(Itemized modification records)
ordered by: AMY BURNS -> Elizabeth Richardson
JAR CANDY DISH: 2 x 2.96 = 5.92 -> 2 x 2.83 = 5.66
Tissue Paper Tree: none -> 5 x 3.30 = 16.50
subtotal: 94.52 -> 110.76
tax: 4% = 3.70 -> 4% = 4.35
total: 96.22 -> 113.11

==

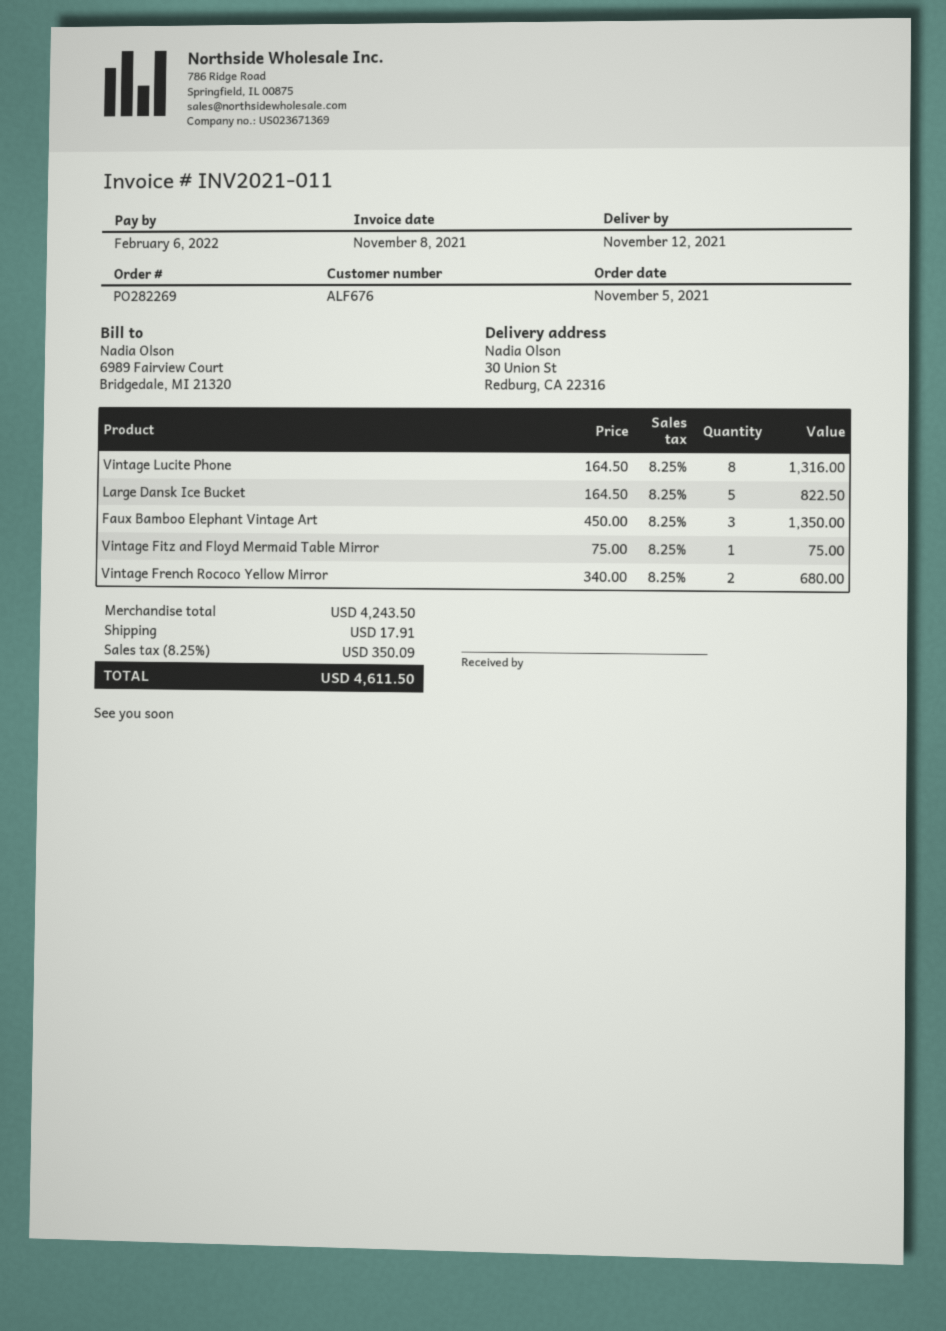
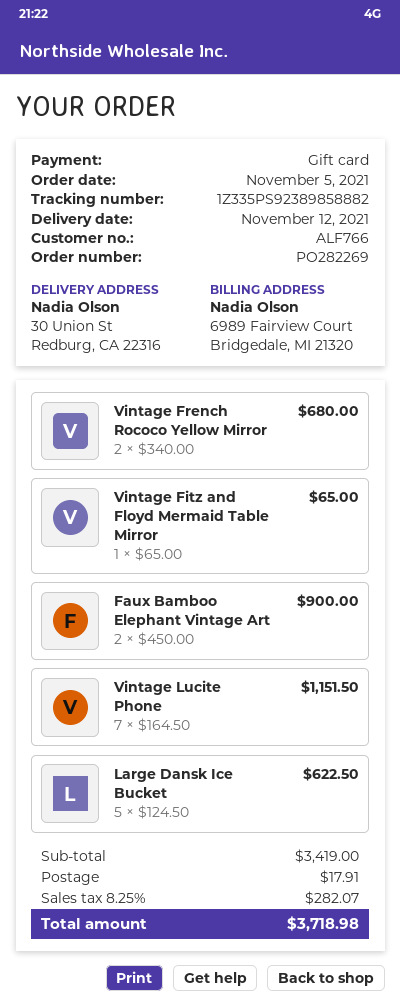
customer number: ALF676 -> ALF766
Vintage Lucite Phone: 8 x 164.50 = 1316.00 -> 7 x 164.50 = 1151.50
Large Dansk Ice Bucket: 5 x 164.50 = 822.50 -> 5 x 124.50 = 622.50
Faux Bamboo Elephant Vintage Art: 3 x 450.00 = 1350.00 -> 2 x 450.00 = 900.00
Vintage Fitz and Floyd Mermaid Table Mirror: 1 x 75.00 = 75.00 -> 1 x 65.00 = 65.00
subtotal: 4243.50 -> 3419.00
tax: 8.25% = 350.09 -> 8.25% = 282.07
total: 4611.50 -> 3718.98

Exercise -
In the entries above, the lines from the one bearing "ordered by: AMY BURNS -> Elizabeth Richardson" up to and including the one bearing "total: 96.22 -> 113.11" should be transcribed exactly; no other line is wanted.

Response box -
ordered by: AMY BURNS -> Elizabeth Richardson
JAR CANDY DISH: 2 x 2.96 = 5.92 -> 2 x 2.83 = 5.66
Tissue Paper Tree: none -> 5 x 3.30 = 16.50
subtotal: 94.52 -> 110.76
tax: 4% = 3.70 -> 4% = 4.35
total: 96.22 -> 113.11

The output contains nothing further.